Business continuity in a cash-strapped world is uncertain and never before has the need to ensure information security and integrity been so vital, with safeguards like active escrow – a vital operational risk management measure – necessary to mitigate disaster.
A big question that has been overlooked by South African directors and officers when it comes to risk management in the context of mission critical ICT is ‘What are our annual revenues streams that are dependent on technology platforms over which we have limited or no control’.
For corporate entities, this is to be measured in millions of Rands and therefore provides the imperative for the practice of active source code escrow in underwriting technology dependent risk.
According to Gartner, technology escrow is a smart and effective component of a business continuity strategy that software licensees can use to protect their mission critical applications in an ever-changing environment.
As an alternative to purchasing an actual source code license, an active escrow arrangement is the only way whereby access to maintainable information systems, by the software end-user, can be guaranteed:
- Irrespective of the stability or commercial status of the software supplier.
- If certain predefined commitments such as warranty, support and maintenance are not honoured.
Escrow is used to reassure customers, protect intellectual property and maintain a competitive edge. Software suppliers, worldwide, are recognising that software escrow is a stamp of quality for demonstrating commitment to their clients in respect of their company and product, and that their client’s need for escrow is perfectly legitimate as the arrangement deals with mission critical software that requires additional continuity of use warranties.
You can assess your risk by providing answers to the following questions:
- How many mission critical software platforms do we use?
- What are our annual revenue streams that depend on these platforms?

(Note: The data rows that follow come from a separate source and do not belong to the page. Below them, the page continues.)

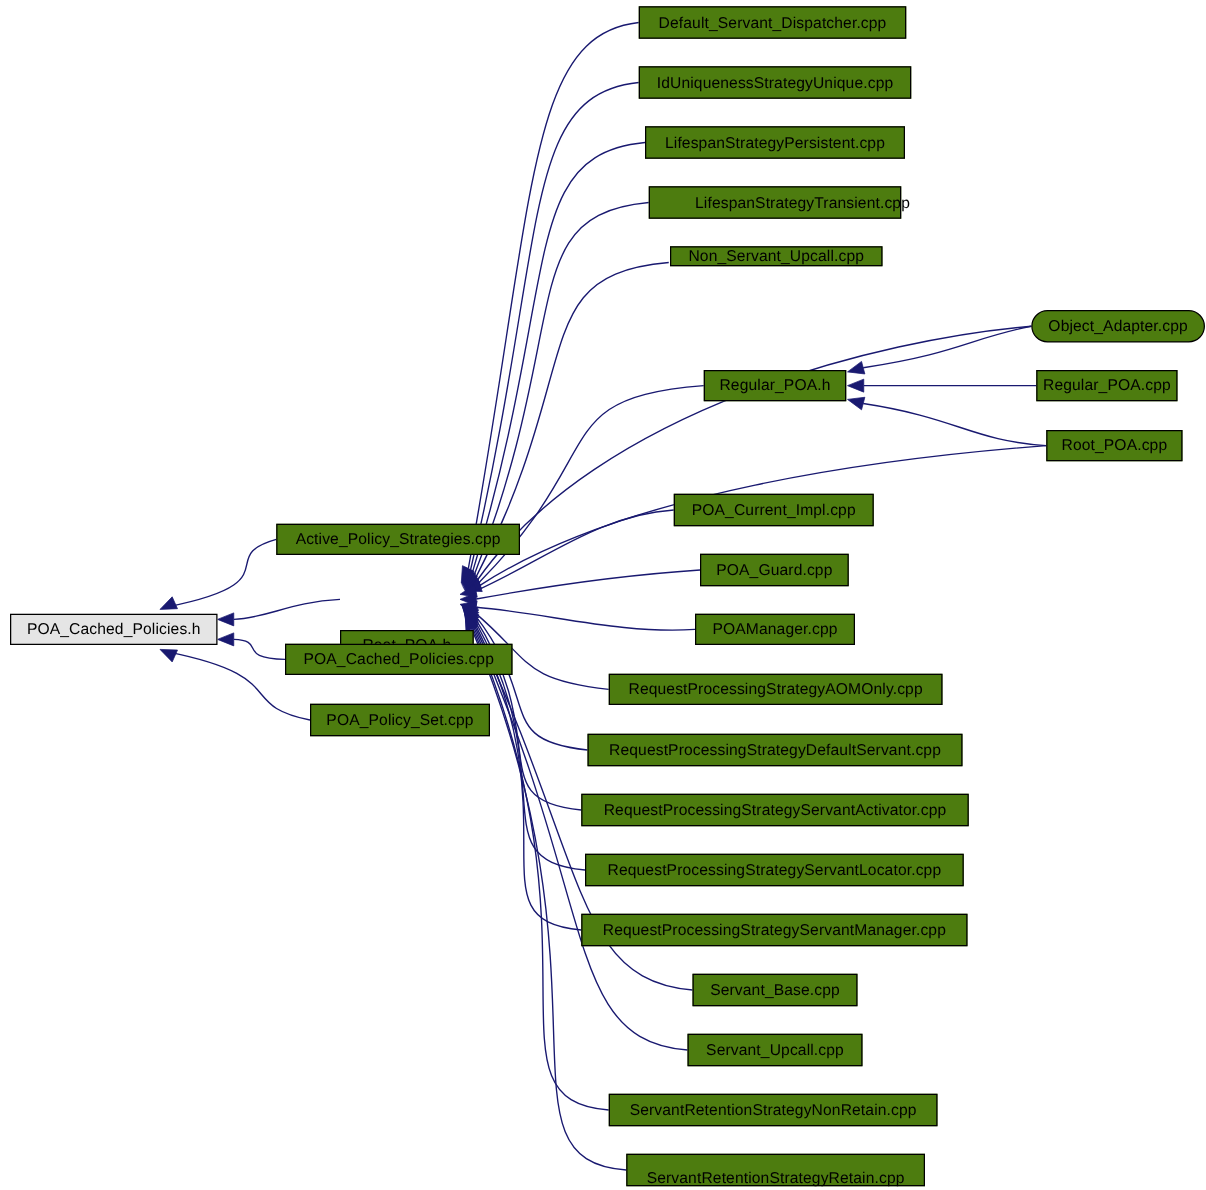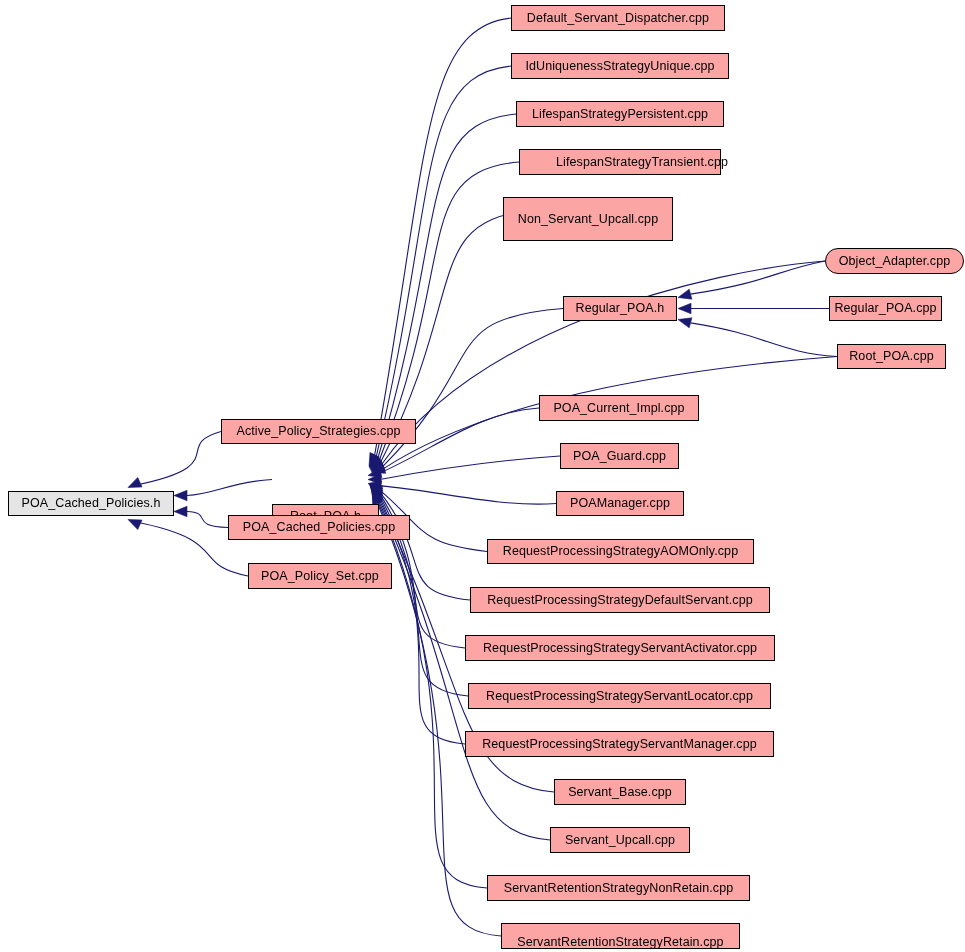--- a/index.html
+++ b/index.html
@@ -27,7 +27,7 @@
     position: absolute;
     box-sizing: border-box;
     border: 1px solid #000000;
-    background: #fca5a5;
+    background: #4d7c0f;
     color: #000000;
     font-size: 12.5px;
     line-height: 1;

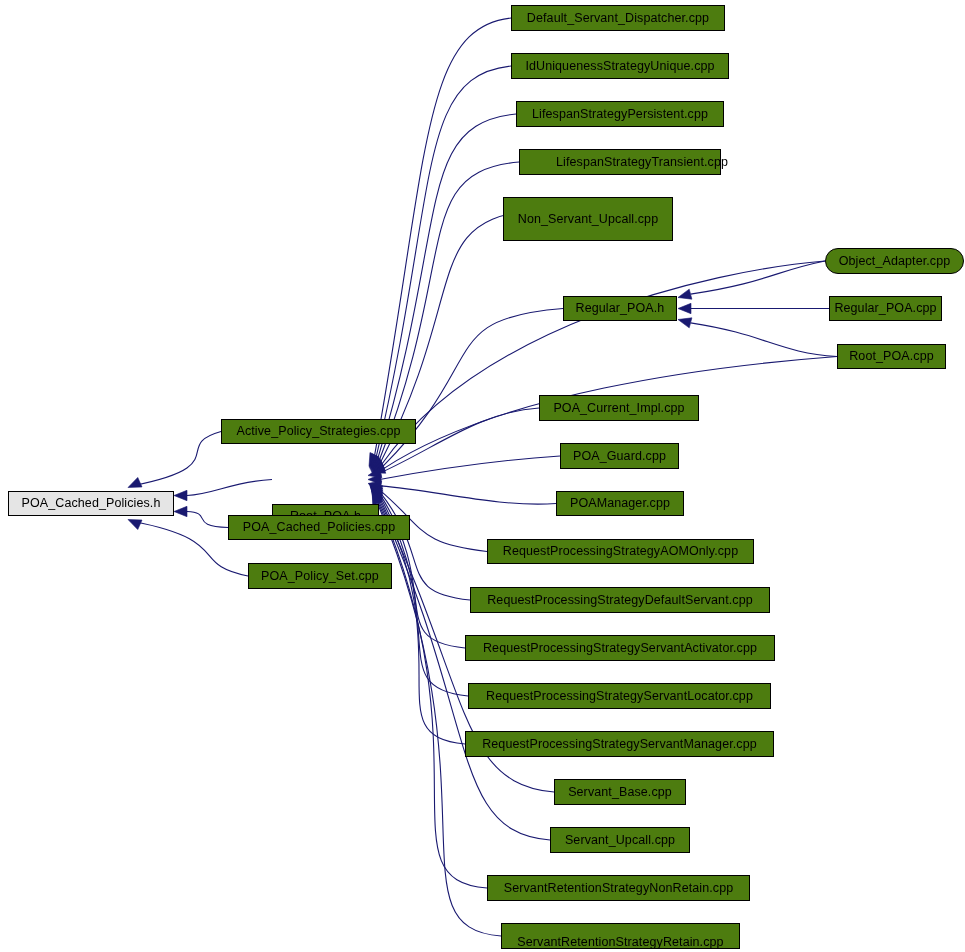--- a/index.html
+++ b/index.html
@@ -133,7 +133,7 @@
     <div class="node" style="left: 519px; top: 149px; width: 202px; height: 26px; padding-left: 44px;">
       <span class="node-label">LifespanStrategyTransient.cpp</span>
     </div>
-    <div class="node" style="left: 503px; top: 197px; width: 170px; height: 44px; text-align: center;">
+    <div class="node" style="left: 536px; top: 197px; width: 170px; height: 16px; text-align: center;">
       <span class="node-label">Non_Servant_Upcall.cpp</span>
     </div>
     <div class="node" style="left: 825px; top: 248px; width: 139px; height: 26px; border-radius: 13px;">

- Do we have escrow agreements in place for each platform, and if so, how many (different) escrow agreements do we have? Are they of any use (ie. active or passive)? Are they governed by foreign jurisdiction (ie. would pursuing a release be so costly as to call into question the value of having such an escrow arrangement in the first place?)
- Do we have an escrow standard that provides a uniform risk profile for all vendors that supply and support our mission critical software platforms?

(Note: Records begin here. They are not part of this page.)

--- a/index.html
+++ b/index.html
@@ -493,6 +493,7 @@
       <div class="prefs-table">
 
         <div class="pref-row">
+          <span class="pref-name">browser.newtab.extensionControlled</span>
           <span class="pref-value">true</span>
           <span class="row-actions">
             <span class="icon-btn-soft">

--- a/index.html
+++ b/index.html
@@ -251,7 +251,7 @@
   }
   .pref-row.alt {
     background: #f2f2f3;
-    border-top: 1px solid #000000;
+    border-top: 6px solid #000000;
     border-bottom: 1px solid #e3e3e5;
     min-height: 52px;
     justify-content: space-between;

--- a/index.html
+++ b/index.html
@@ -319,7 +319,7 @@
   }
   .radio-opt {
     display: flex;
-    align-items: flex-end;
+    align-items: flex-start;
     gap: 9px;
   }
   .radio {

To manage the risk of your business’s absolute dependence on your software supplier, active software escrow provides your business with guaranteed access to the source code for your mission critical systems. It is an elegant and cost effective solution for managing the multifaceted business continuity risks and due diligence obligations facing you as a director and/or officer.
- IoD guidelines on the subject of active escrow protection can be found at http://www.iodsa.co.za/ezine_view.asp?StoryID=69. This guide (and a comprehensive 27 page White Paper) is the result of an instruction to Escrow Europe from Judge Mervyn King to produce proper guidelines for South African Directors and Officers as to professional escrow good governance practice.
- “Software escrow is an insurance policy to make sure you have access to that source code should that vendor no longer maintain that software for your organisation, so this gives you an alternative.” Jane Disbrow, Gartner Research Director for the IT Asset Management and Applied Research Group.